**Source information**
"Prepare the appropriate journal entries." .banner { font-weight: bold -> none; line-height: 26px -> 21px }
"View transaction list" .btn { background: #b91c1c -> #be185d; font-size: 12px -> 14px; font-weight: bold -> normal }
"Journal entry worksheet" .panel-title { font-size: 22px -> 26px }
...
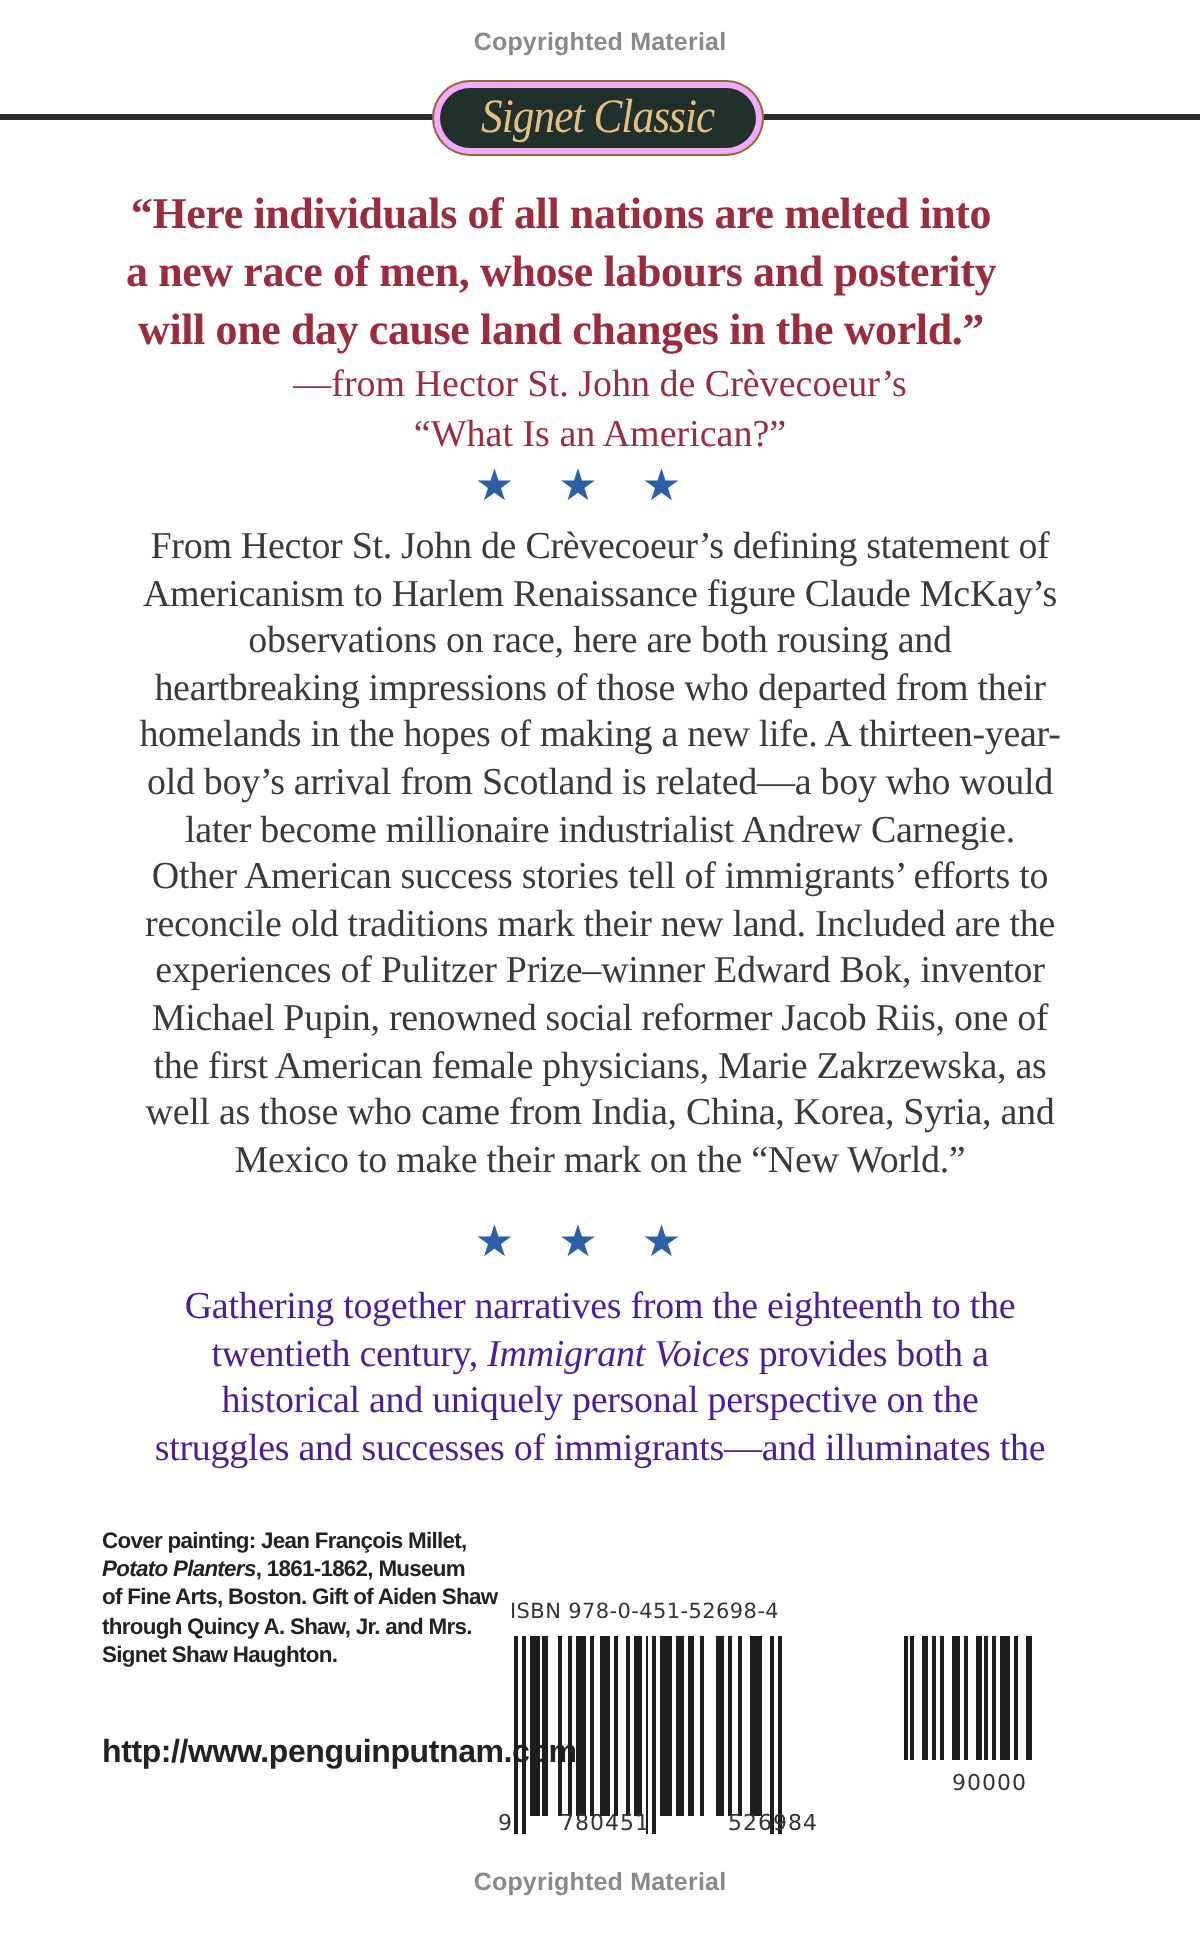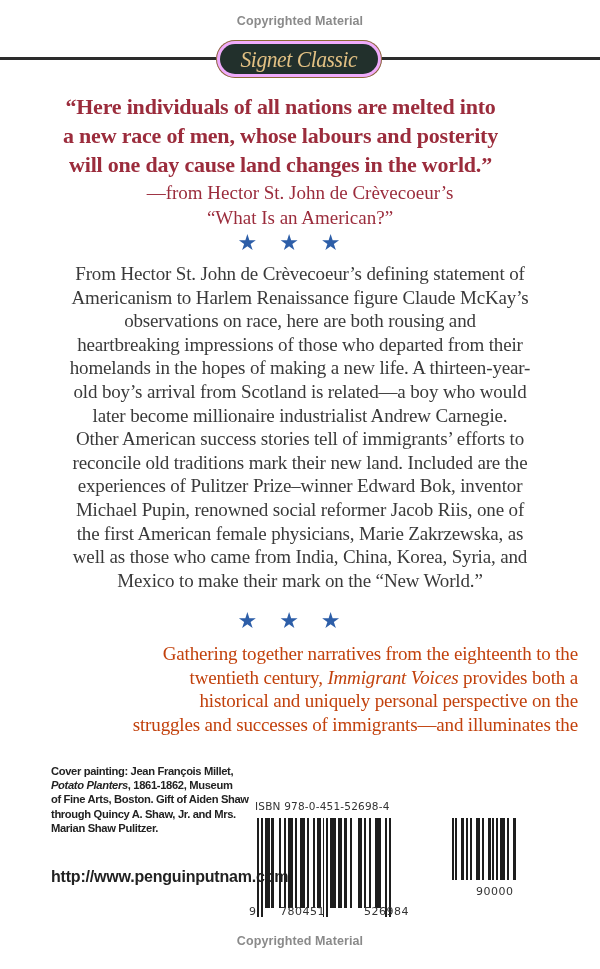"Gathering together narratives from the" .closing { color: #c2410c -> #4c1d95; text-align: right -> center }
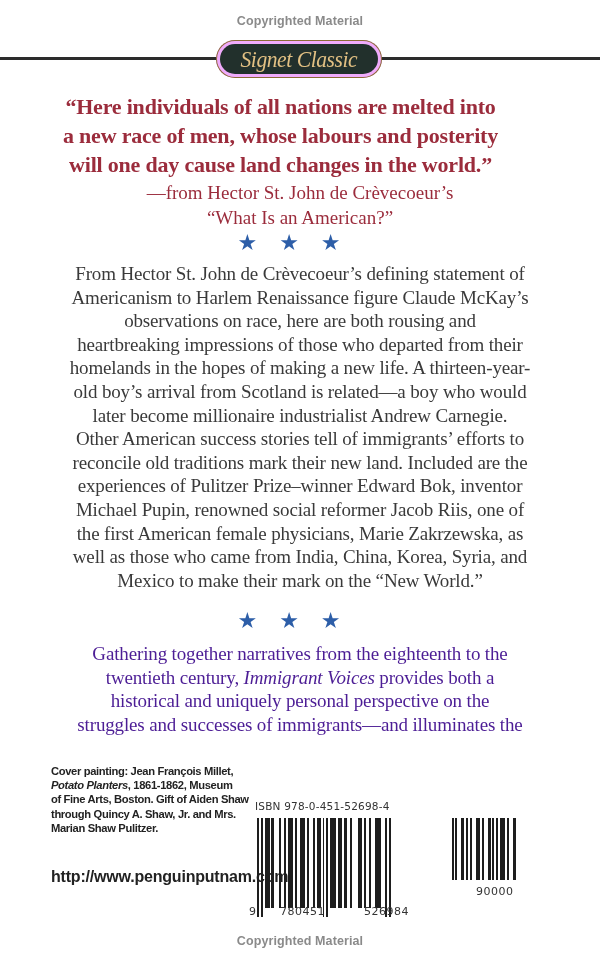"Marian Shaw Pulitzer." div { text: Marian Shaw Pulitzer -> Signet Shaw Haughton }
* * *
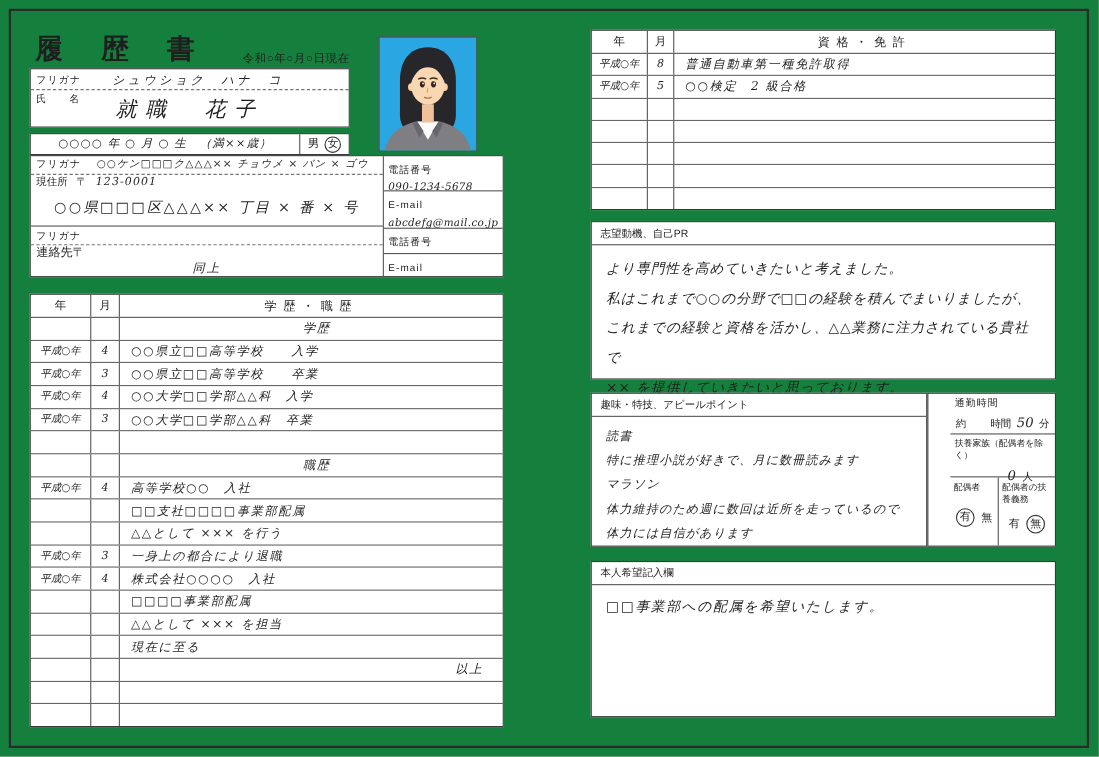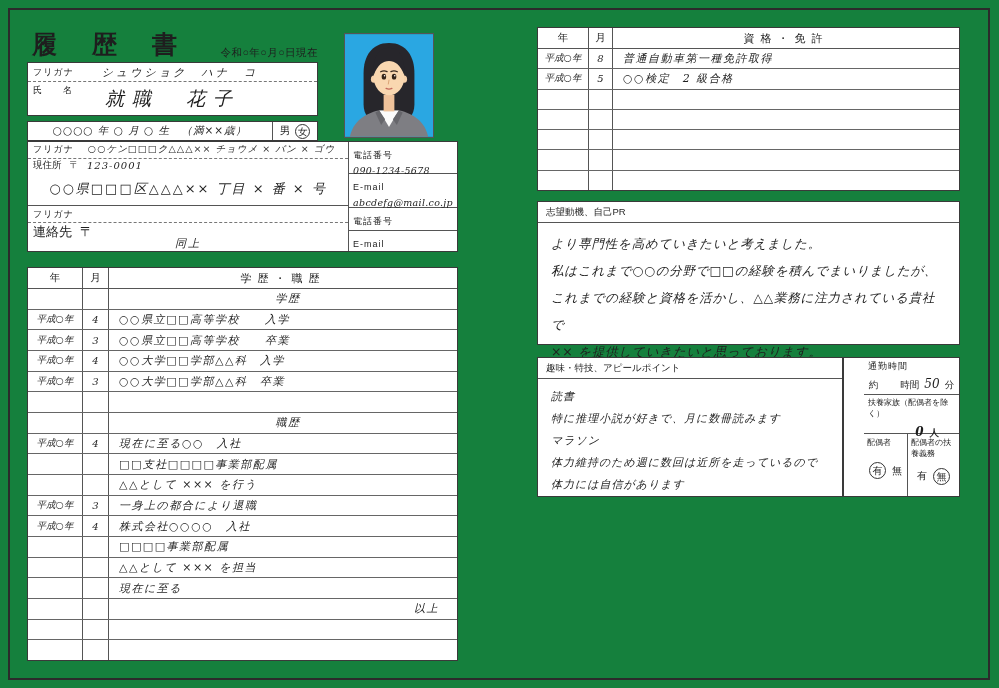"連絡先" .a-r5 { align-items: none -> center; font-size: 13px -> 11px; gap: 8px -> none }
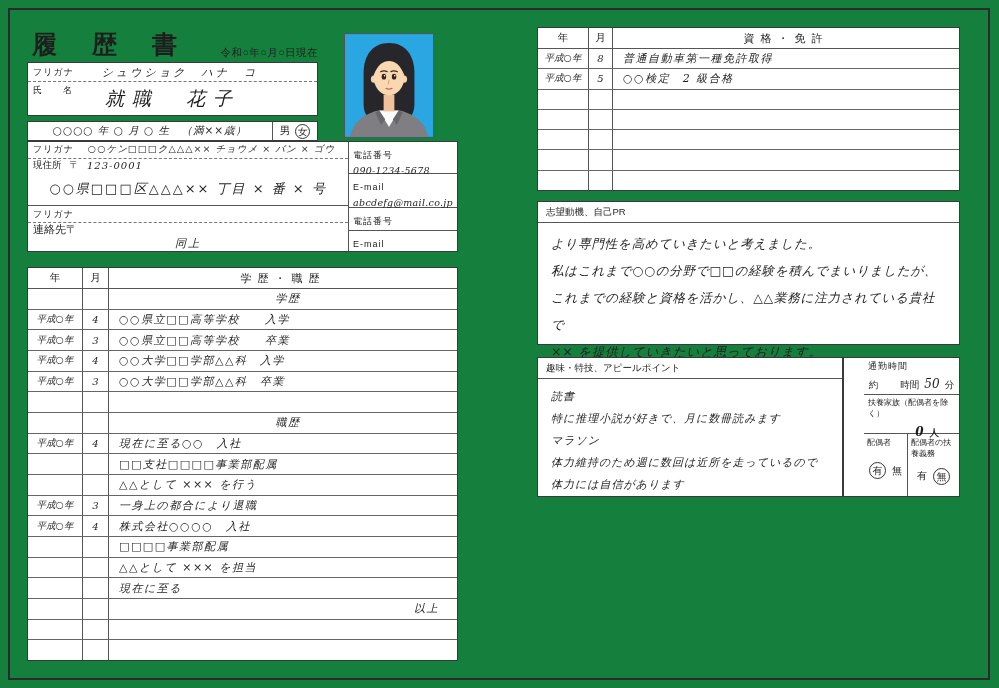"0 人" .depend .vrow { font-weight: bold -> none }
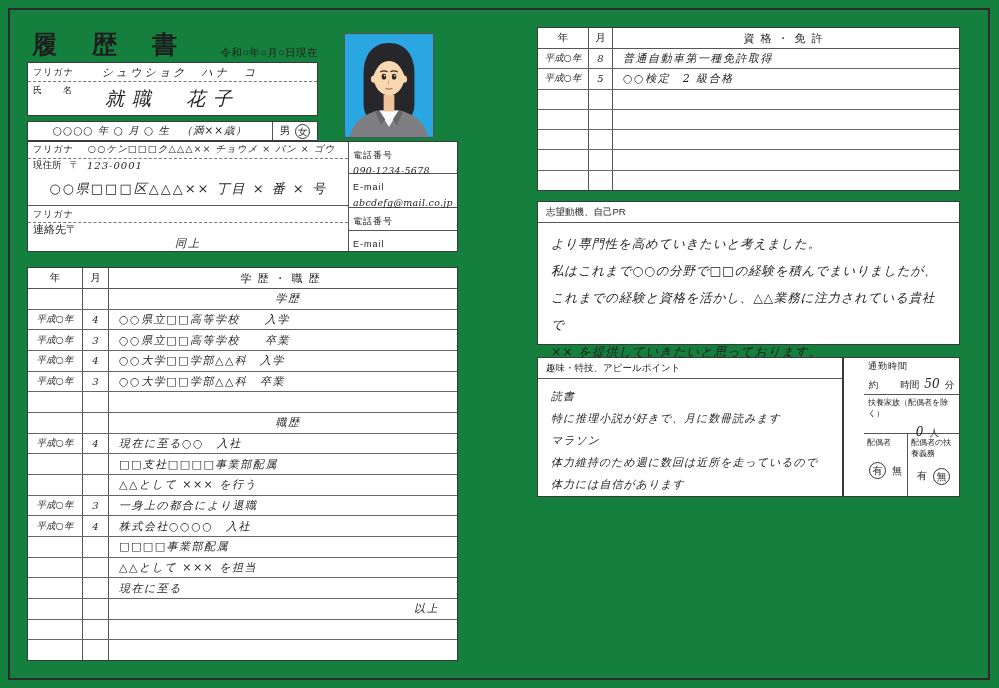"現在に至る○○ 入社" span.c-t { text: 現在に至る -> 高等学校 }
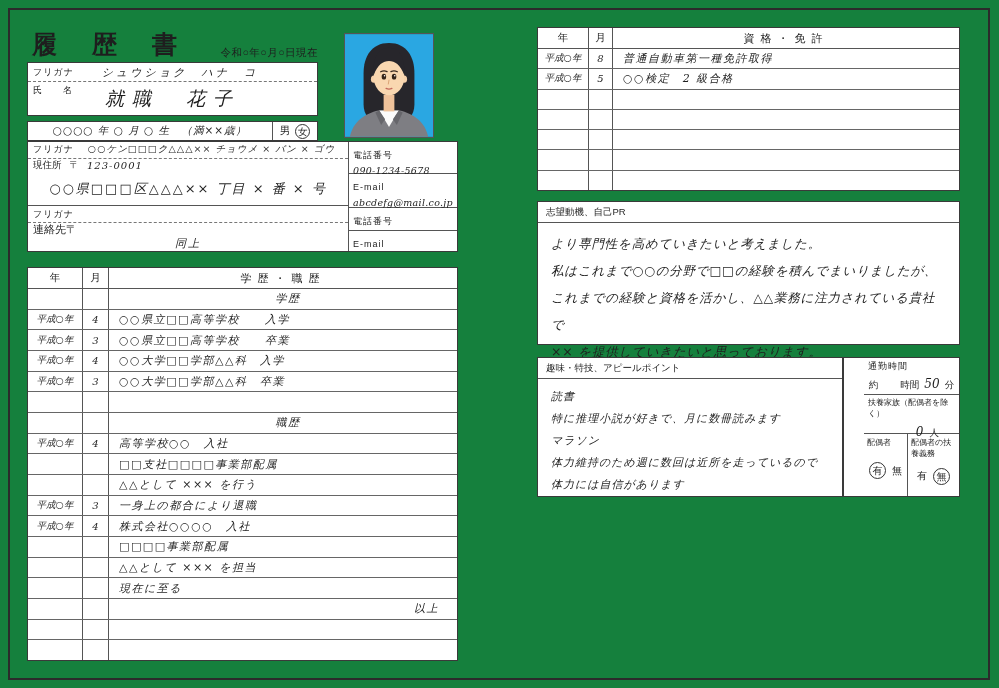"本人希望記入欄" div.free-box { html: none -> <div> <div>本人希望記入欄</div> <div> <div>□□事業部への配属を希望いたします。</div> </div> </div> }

**What to do**
Each line from the one that contains "text: 現在に至る ->" down to the one that contains "html: none ->" is to be returned exactly as it stands above, both ends included, with pictures removed.

**Solution to this exercise**
"現在に至る○○ 入社" span.c-t { text: 現在に至る -> 高等学校 }
"本人希望記入欄" div.free-box { html: none -> <div> <div>本人希望記入欄</div> <div> <div>□□事業部への配属を希望いたします。</div> </div> </div> }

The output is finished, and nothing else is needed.